After weeks of procrastination, anti-Taliban commanders said the campaign to drive terrorism from Afghanistan had finally begun.

The Northern Alliance appears to have given up on overrunning Kabul from its positions in the Panjshir valley, at least for this year.


Two American bombs hit the town of Yuzbashi, 2 kilometers southest of Bagram, near the front with the Northern Alliance

But on the dusty plains south of the Tajik border, it has amassed tens of thousands of soldiers for an assault on the northern town of Mazar-i-Sharif in the hope that it will change the course of the long civil war.

... The first US strikes came late in the morning, 24 hours behind schedule. On Saturday bombing was postponed as high winds swept through the area choking the air with dust.

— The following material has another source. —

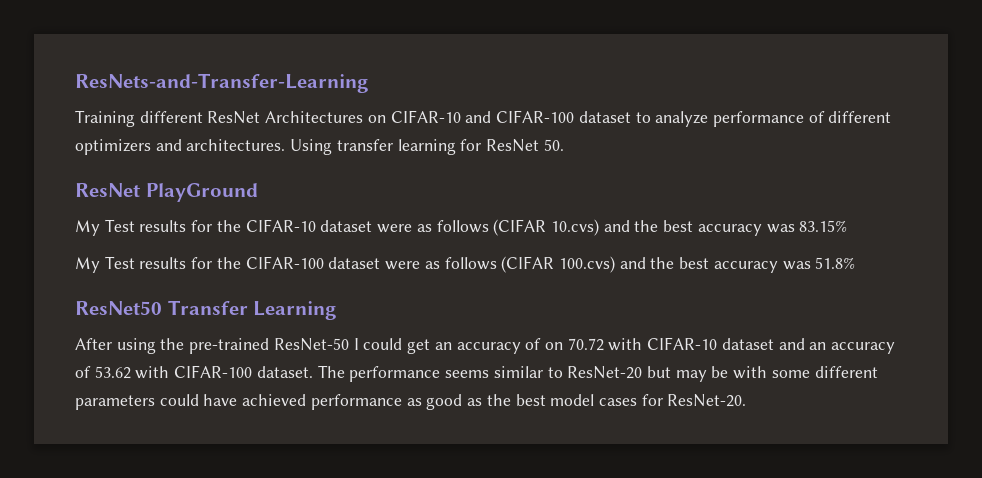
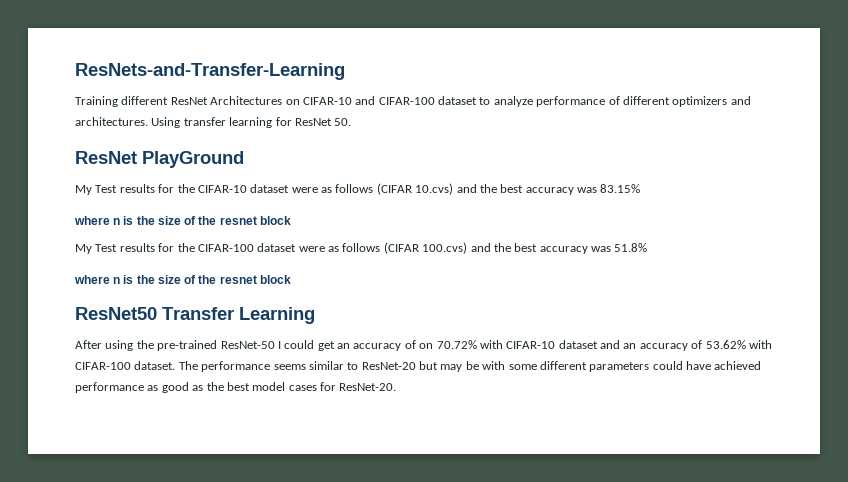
(848, 226) none -> [74,216,291,225] // where n is the size of the resnet block
(856, 263) none -> [74,275,291,284] // where n is the size of the resnet block
[567,338,604,351] 70.72 -> [436,340,477,349] 70.72%
[94,366,131,379] 53.62 -> [705,340,746,349] 53.62%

At dawn, the weather cleared just enough to allow artillery spotters to target enemy positions.

From the heights of Ai Khanum - in the time of Alexander the Great one of the world's most beautiful cities, now a sandy ruin - old model Russian tanks blasted the Taliban four miles away.

In front-line bunkers, Northern Alliance soldiers, who had waited for this moment for weeks, sheltered against the cold and the American bombs, waiting for the order to go over the top.

... "This is the beginning of the attack," Cmdr Shirindel Sahil said with satisfaction. "We will wait for more bombing and then we move. This time we will succeed. First Taloqan, then Kunduz, then the whole of Afghanistan."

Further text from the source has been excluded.